● PROMPT:
Would you please transcribe the records below exactly, leaving out the pictures?

★ ★ ★

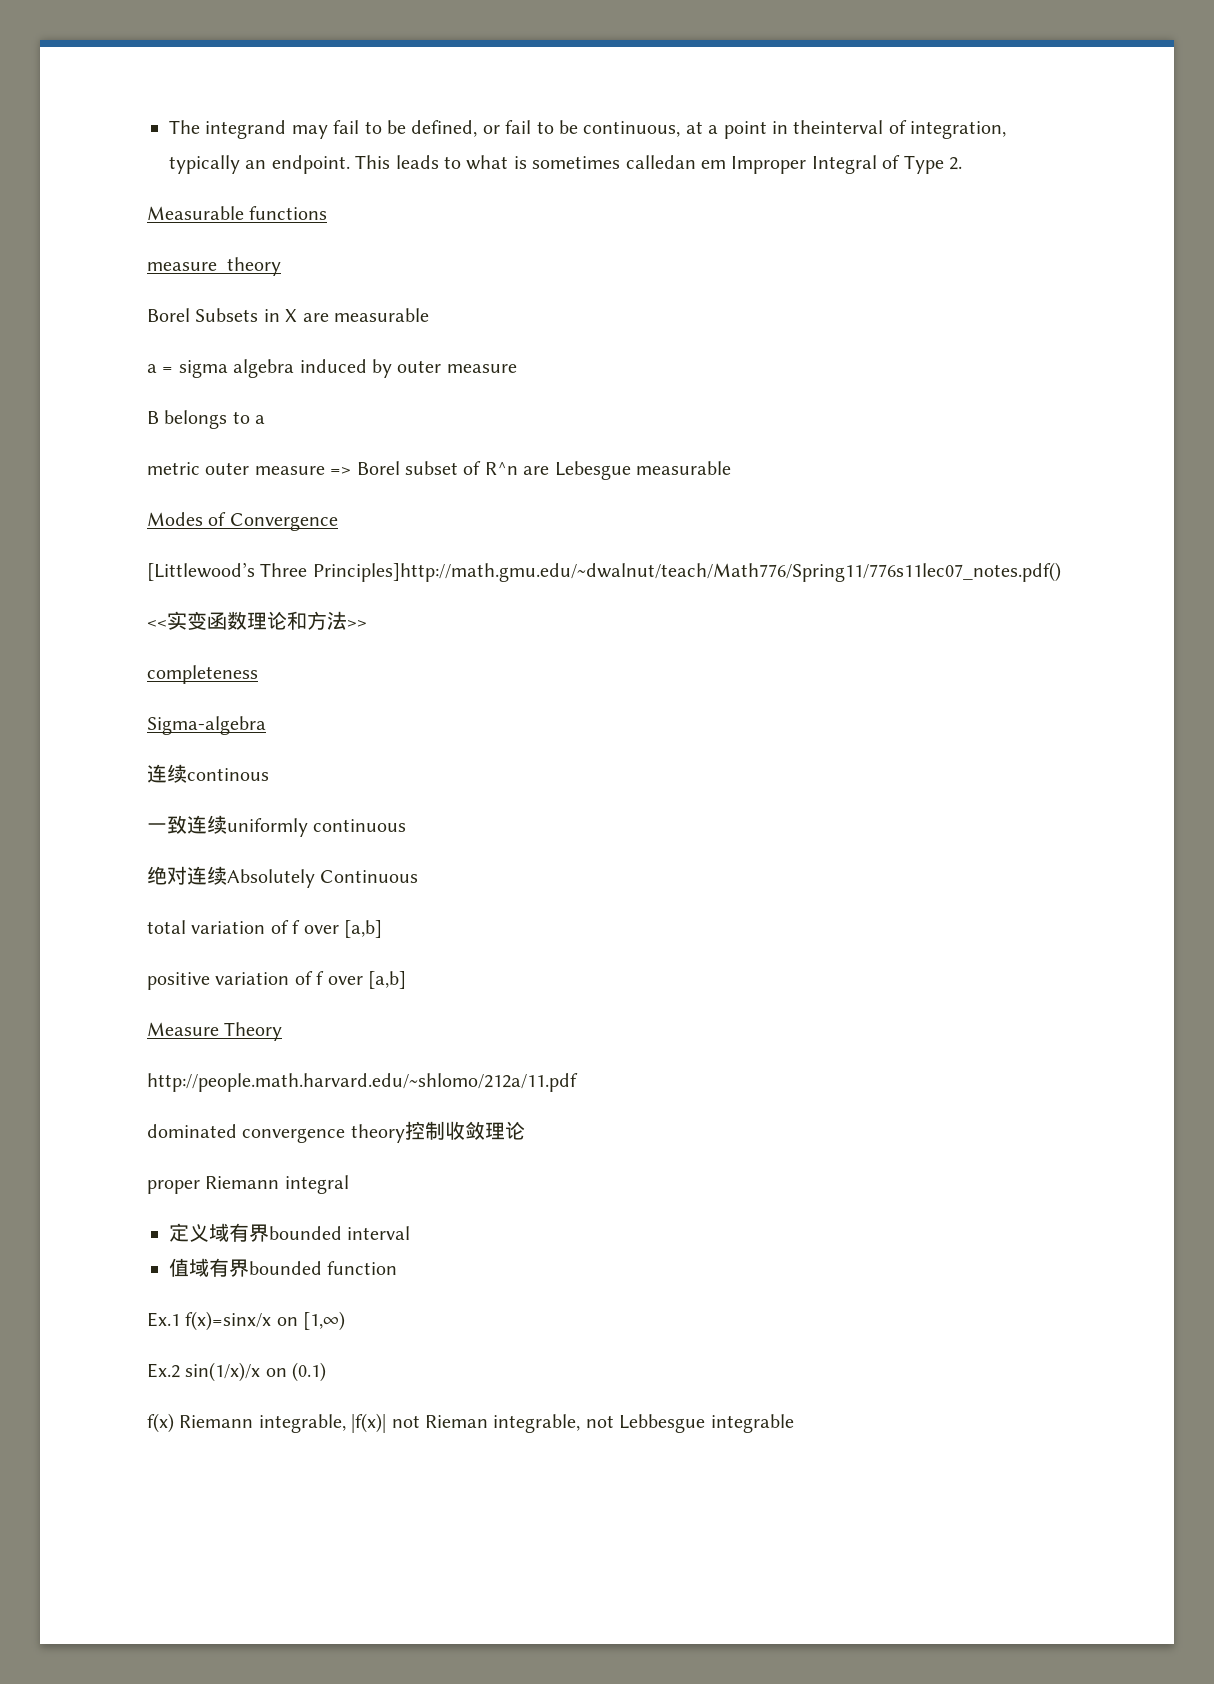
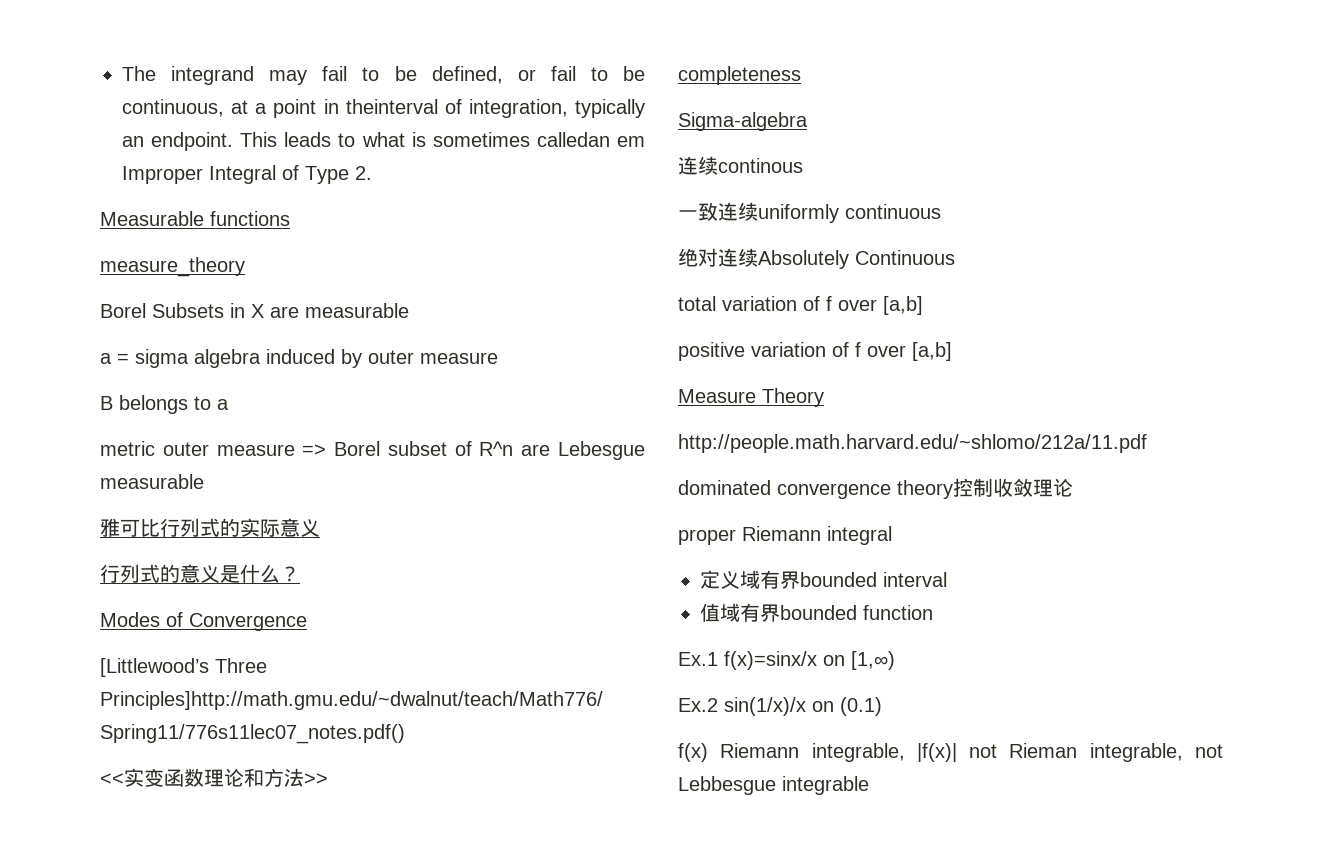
(731, 468) none -> [100,518,320,537] [100,564,300,583] // 雅可比行列式的实际意义 // 行列式的意义是什么？

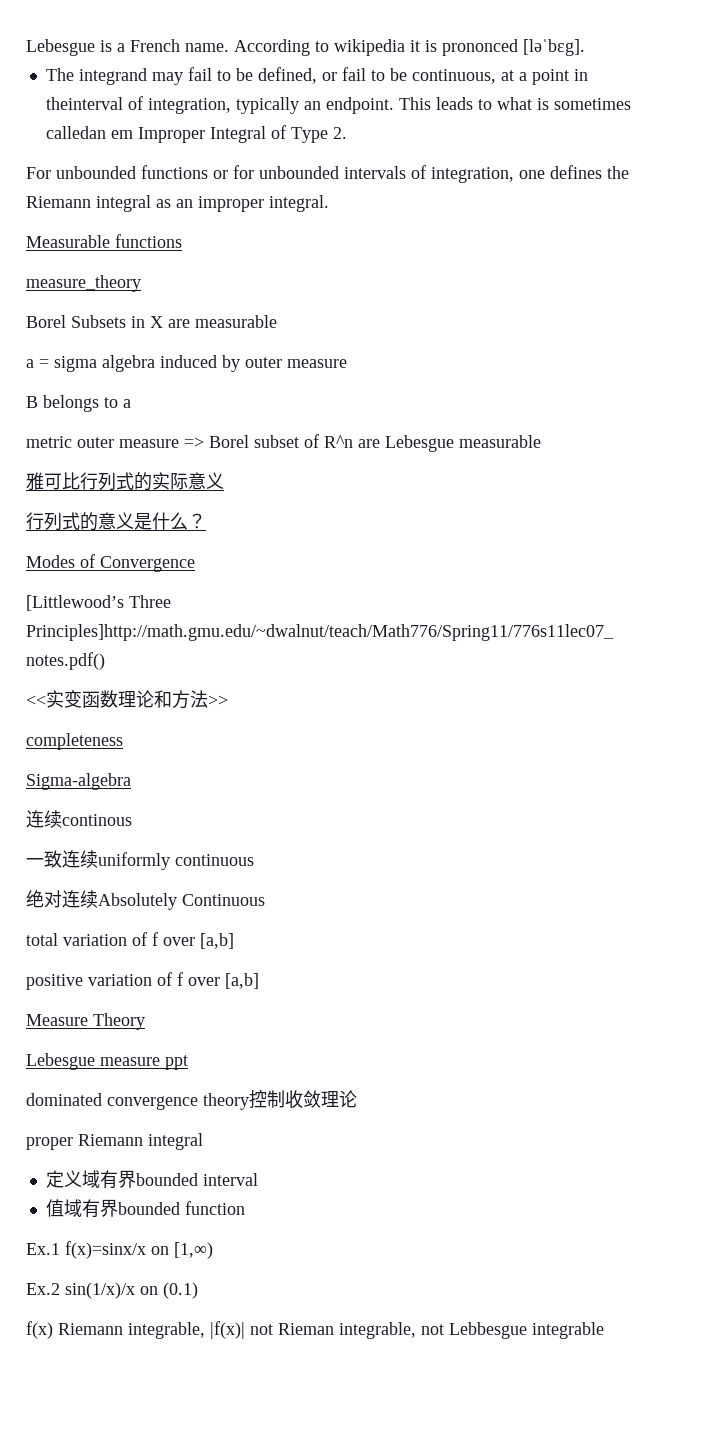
(122, 73) none -> [26,39,585,56] Lebesgue is a French name. According to wikipedia it is prononced [ləˈbɛg]. //
(372, 173) none -> [26,165,629,183] [26,195,329,212] // For unbounded functions or for unbounded intervals of integration, one defines the Riemann integral as an improper integral.
[678,434,1147,453] http://people.math.harvard.edu/~shlomo/212a/11.pdf -> [26,1053,188,1070] Lebesgue measure ppt

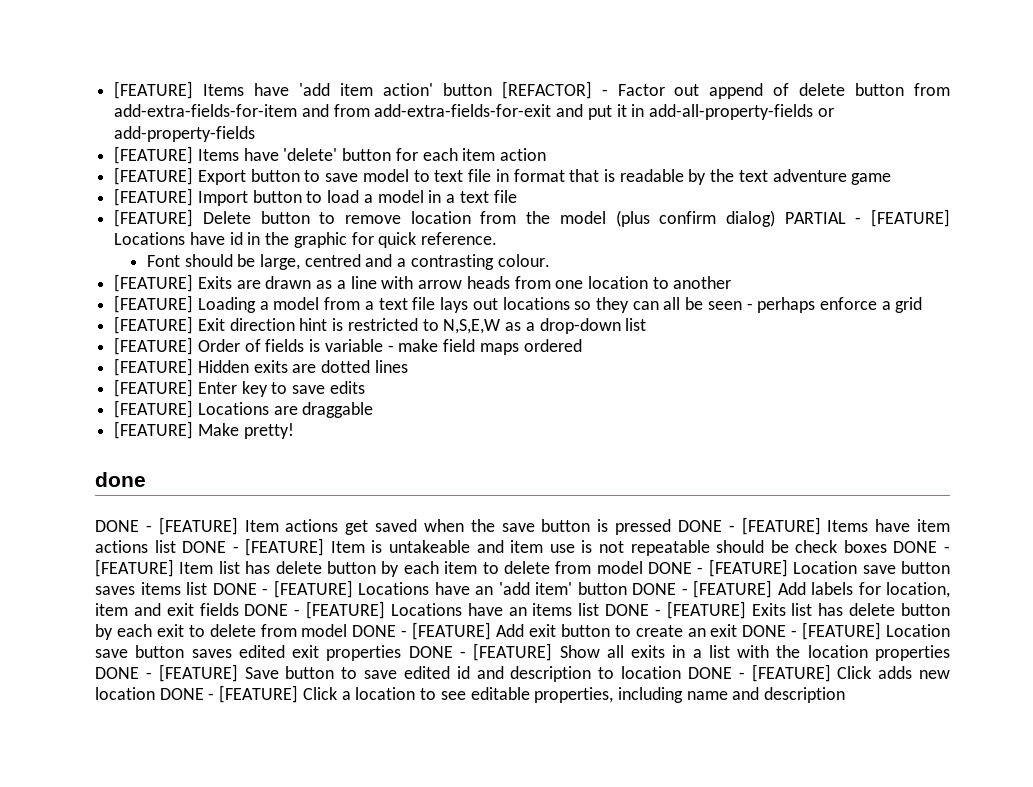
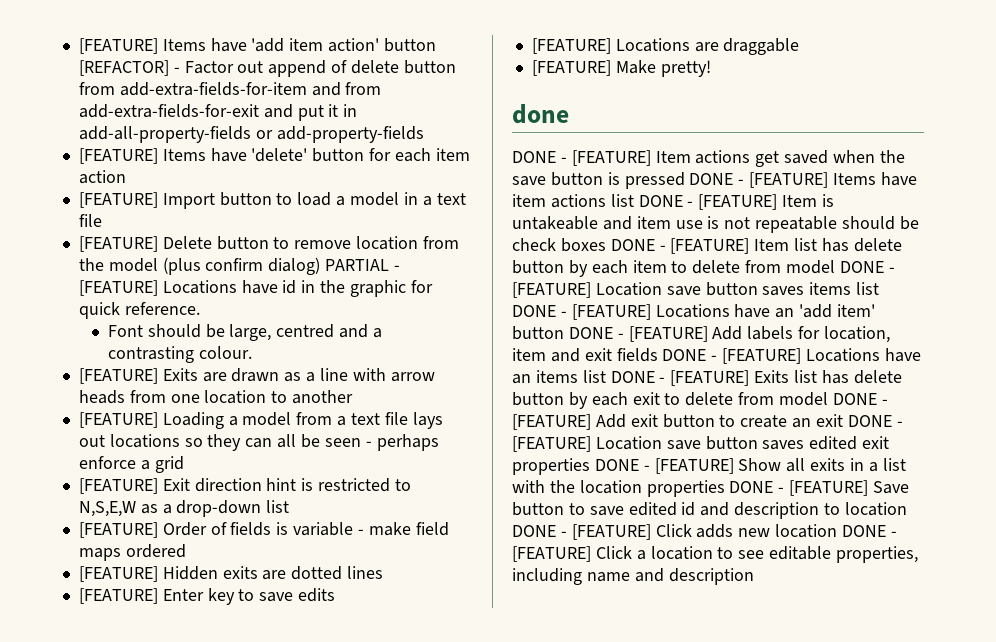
[114,167,892,185] // [FEATURE] Export button to save model to text file in format that is readable by the text adventure game -> (126, 177) none

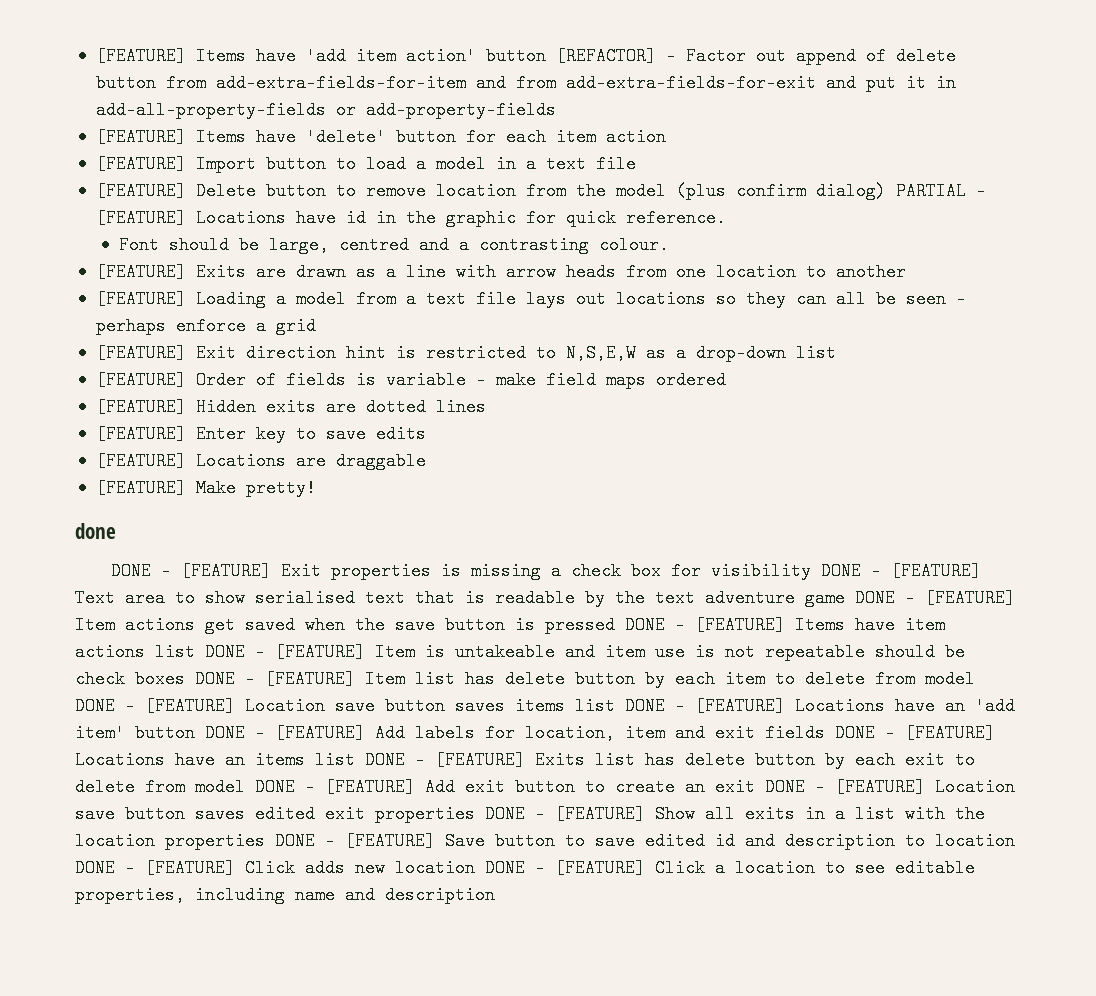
(651, 158) none -> [280,562,981,580] [75,589,1015,607] Exit properties is missing a check box for visibility DONE - [FEATURE] Text area to show serialised text that is readable by the text adventure game DONE - [FEATURE]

★ ★ ★

● EXERCISE RESULT:
(731, 468) none -> [100,518,320,537] [100,564,300,583] // 雅可比行列式的实际意义 // 行列式的意义是什么？

(122, 73) none -> [26,39,585,56] Lebesgue is a French name. According to wikipedia it is prononced [ləˈbɛg]. //
(372, 173) none -> [26,165,629,183] [26,195,329,212] // For unbounded functions or for unbounded intervals of integration, one defines the Riemann integral as an improper integral.
[678,434,1147,453] http://people.math.harvard.edu/~shlomo/212a/11.pdf -> [26,1053,188,1070] Lebesgue measure ppt

[114,167,892,185] // [FEATURE] Export button to save model to text file in format that is readable by the text adventure game -> (126, 177) none

(651, 158) none -> [280,562,981,580] [75,589,1015,607] Exit properties is missing a check box for visibility DONE - [FEATURE] Text area to show serialised text that is readable by the text adventure game DONE - [FEATURE]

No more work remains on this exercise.